WORK INSTRUCTION
Without the images, repeat every line of the listing exactly.

DATA SUPPLIED
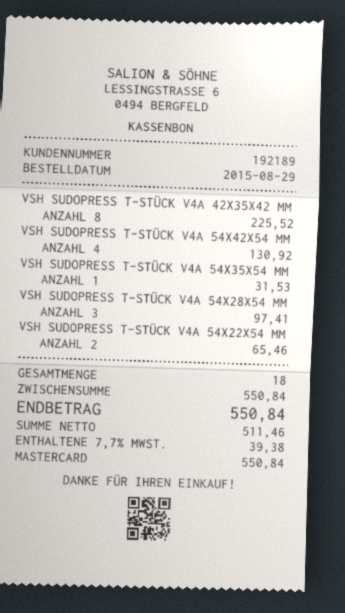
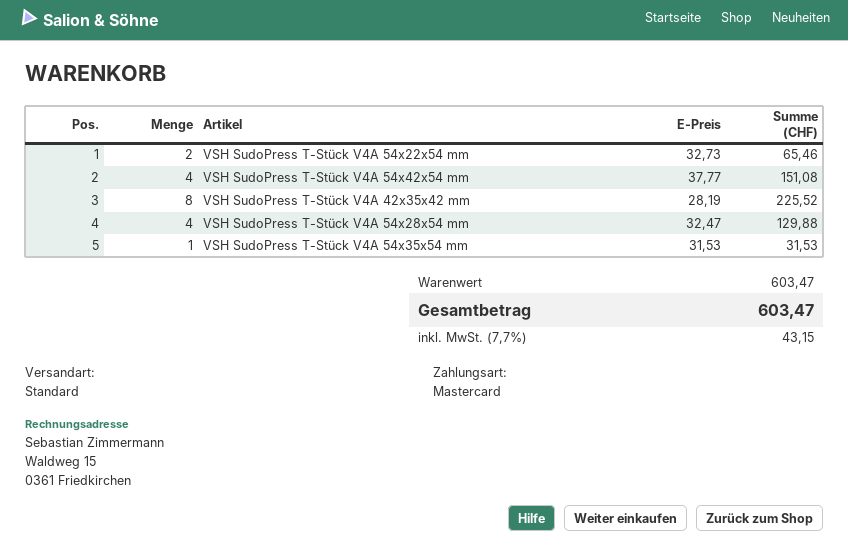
VSH SUDOPRESS T-STÜCK V4A 54X42X54 MM: 4 for 130.92 -> 4 for 151.08
VSH SUDOPRESS T-STÜCK V4A 54X28X54 MM: 3 for 97.41 -> 4 for 129.88
subtotal: 550.84 -> 603.47
tax: 7.7% = 39.38 -> 7.7% = 43.15
total: 550.84 -> 603.47

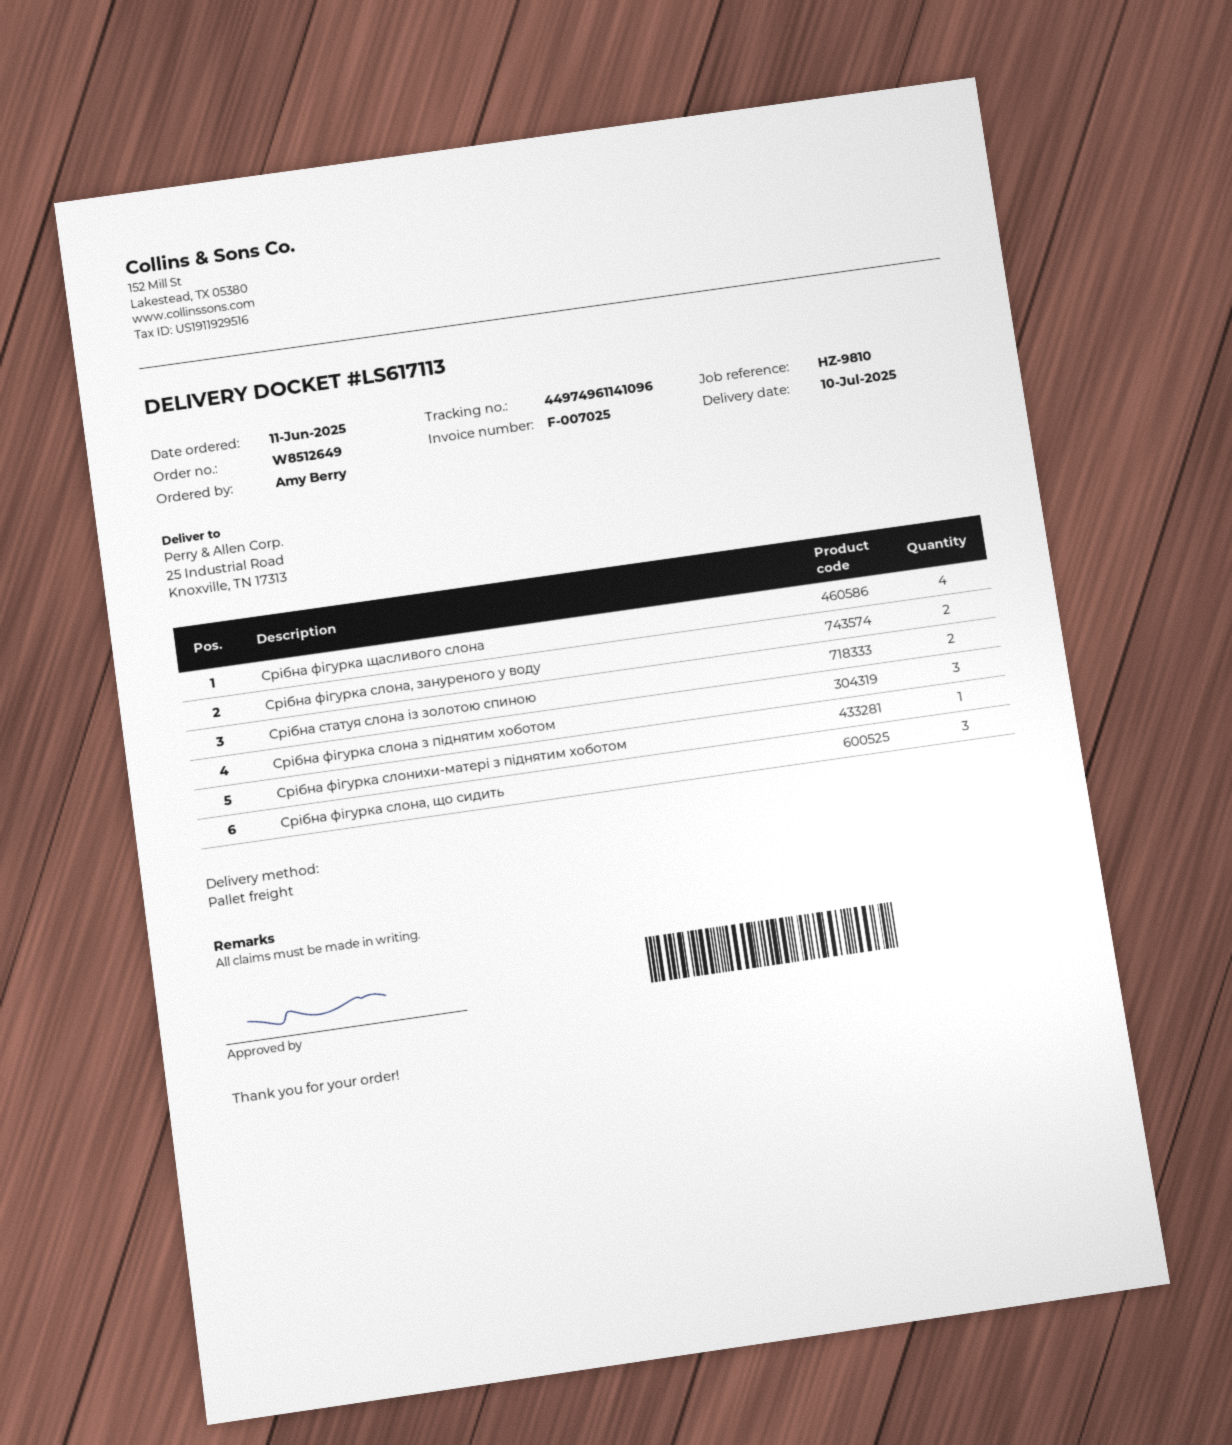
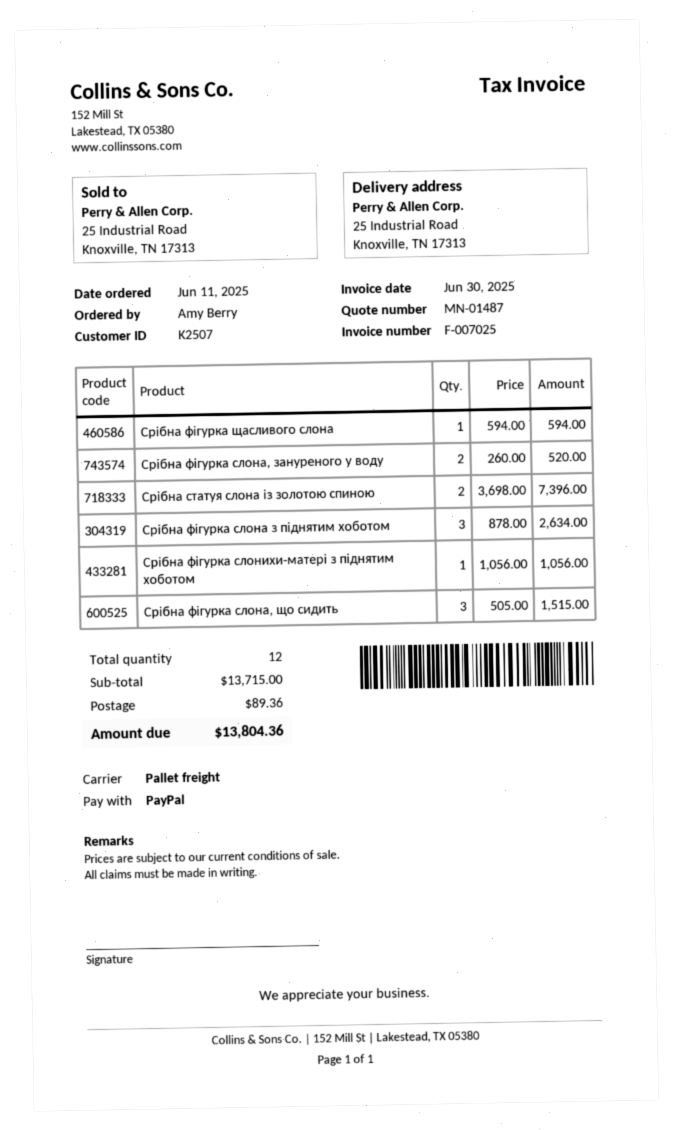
Срібна фігурка щасливого слона: 4 -> 1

OUTPUT OF THE EXERCISE
VSH SUDOPRESS T-STÜCK V4A 54X42X54 MM: 4 for 130.92 -> 4 for 151.08
VSH SUDOPRESS T-STÜCK V4A 54X28X54 MM: 3 for 97.41 -> 4 for 129.88
subtotal: 550.84 -> 603.47
tax: 7.7% = 39.38 -> 7.7% = 43.15
total: 550.84 -> 603.47

Срібна фігурка щасливого слона: 4 -> 1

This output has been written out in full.